Dear Heath 10 years what can I say. I love you and miss you so much. Thank you for loving us with that great big beautiful heart of yours and all that positive energy. I know I'll see you again Hug. Loving you always and forever xo The Dragon Fly Once, in a little pond, under the lily pads, there lived a community of water beetles. They lived a simple and comfortable life with few disturbances. Once in a while, sadness would come to the community when one of their fellow beetles would climb the stem of a lily pad and would never be seen again. They knew when this happened; their friend was dead, gone forever. Then, one day, one little beetle felt an irresistible urge to climb up that stem. However, he was determined he would not leave forever. He would come back and tell his friends what he had found at the top. When he reached the top and climbed out of the water onto the lily pad, he was so tired, that he decided he must take a nap. As he slept, his body changed and when he woke up, he had turned into a beautiful blue-tailed dragonfly with broad wings and a slender body designed for flying. So, fly he did! As he soared he saw the beauty of a whole new world and a far superior way of life to what he had never known existed. Then he remembered his beetle friends and how they were thinking by now he was dead. He wanted to go back to tell them, and explain to them that he was now more alive than he had ever been before.
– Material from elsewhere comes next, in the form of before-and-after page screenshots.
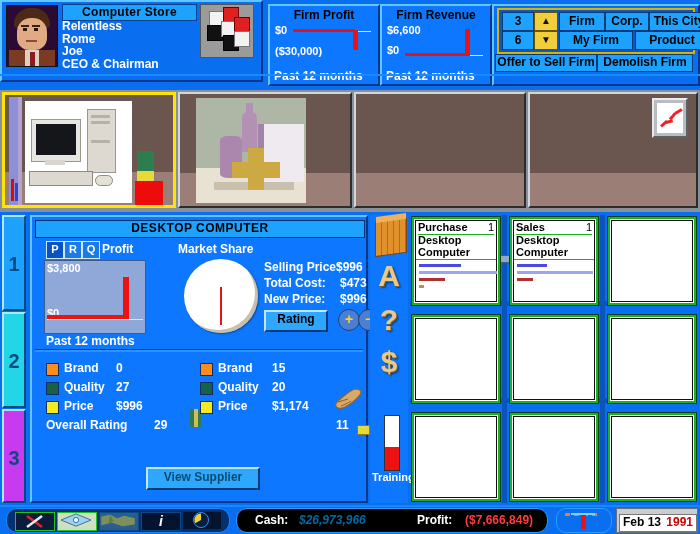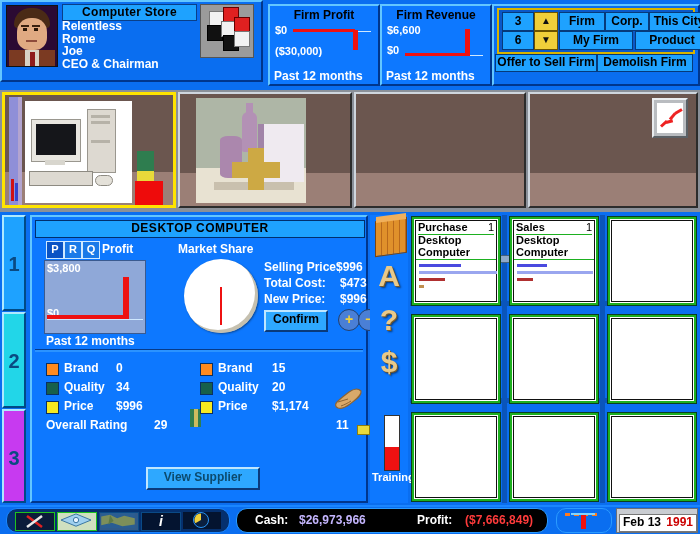"Computer Store" #topbar { height: 92px -> 76px }
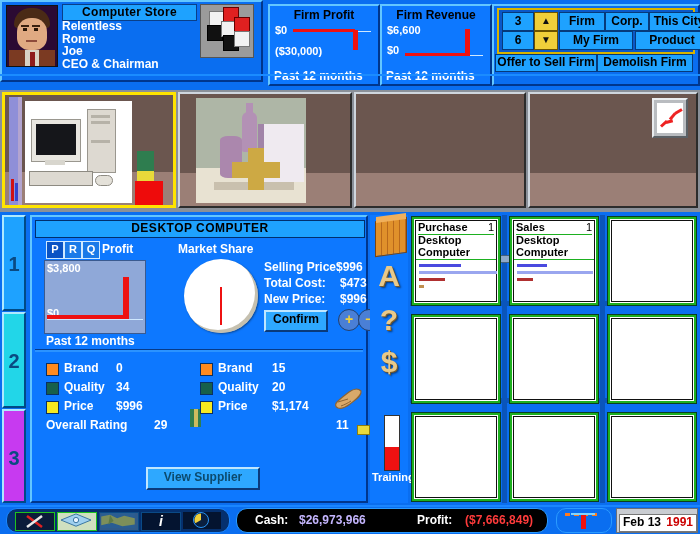"Confirm" div { text: Confirm -> Rating }
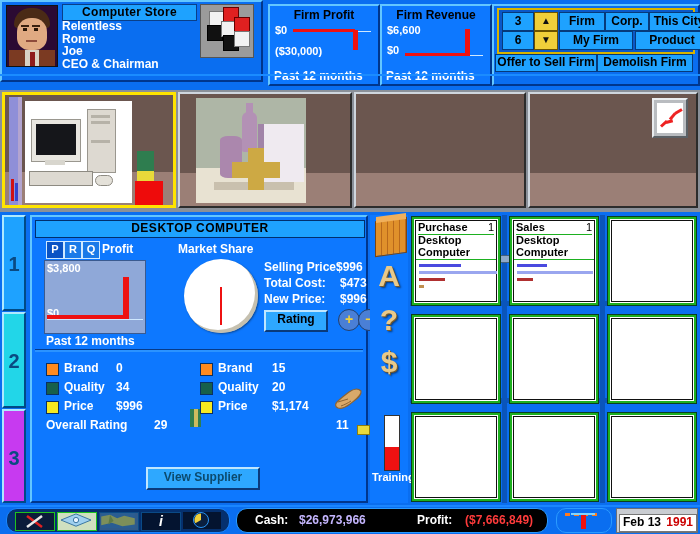"34" div.rating-row { text: 34 -> 27 }
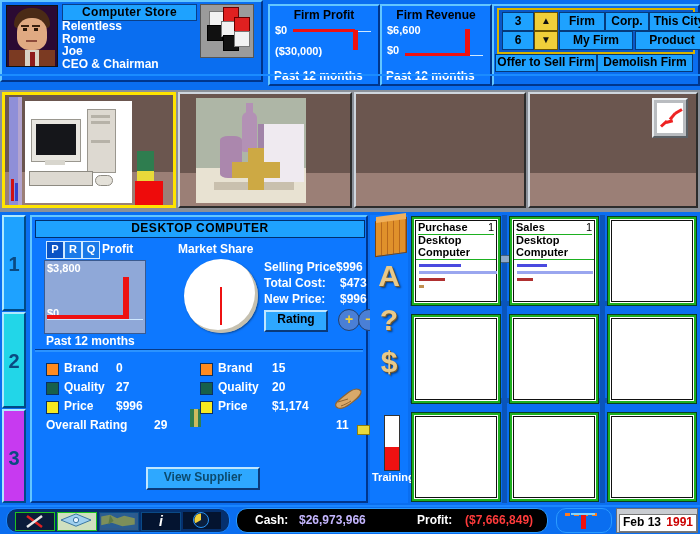"$26,973,966" #cash-val { color: #c4b5fd -> #0369a1; font-style: none -> italic }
His life had been fulfilled rather than ended. But, his new body would not go down into the water. He could not get back to tell his friends the good news. Then he understood that their time would come, when they, too, would know what he now knew. So, he raised his wings and flew off into his joyous new life! 8

5 May 2016

wrote on

Louise King

Our family will forever be blessed by having Huggie in our lives. His passion for life, his enthusiasm, his love of his friends, his love of singing and his kindness brought the best out in people. Love to Fran, Bill and Cam. He will never ever be forgotten. 'We loved him and he knew it. He loved us and we knew it.' Such great words Fran. It's all anyone needs in life. Love Louise and Mike and all the Kinga clan.

21 March 2016

wrote on

Maddy

Thinking of you Hug, always. I miss you xx

17 March 2016

wrote on

Brighid

Huggie, we sang 'You're the Voice' so bloody loud last weekend... You're 4year old husky voice singing true in my ears the whole time. Felt you with us, dear cuz. xx

10 October 2015

wrote on

Mum

Dear Heath Happy birthday darling heart! Thinking of you as always. Family and friends don’t miss an opportunity to bring your name into conversations. I love that. Hug, how was the GF last Saturday - how awesome was Tay! We’re all so proud of him. Thought I could feel the heavens rocking with excitement! Miss you especially at these family times when you should’ve been sitting next to Cammy at the ‘G’…but hey, you were there. Hip Hip hooray for you! Loving you always and ever xoxo

10 October 2015

wrote on

Dad

Happy Birthday Heath. Think of you every day but more thoughts today. I recall all the laughter and happiness at your birthday parties with Cam and your many friends - the theme being 'footballl'. Fran doing a wonderful job with all the food and the games. Time passes but memories remain. Hug you're a champ. Love you always. Dad xxxxx

13 June 2015

wrote on

thomas charlton

Heath, I never said alot when you passed away, im sorry man i didnt really know how to take it. wish i could have had the right words to say. wish i could have honored ur memory better and been a better mate to you when u were with us. told u again i love ya.. guess all that matters is i love you and i still think about you, i see you in my dreams, man its weird to see you there, i always say i knew you werent gone but now i know that youre still here in our hearts for real that love lives on in all your true mates forever and ill see you again one day...

9 May 2015

wrote on

Christine Harris

Every year as Mother's Day approaches I think of you Fran and how your world forever changed 9 years ago.....RIP Huggie, know you are still thought of and you are dearly missed by your family and friends.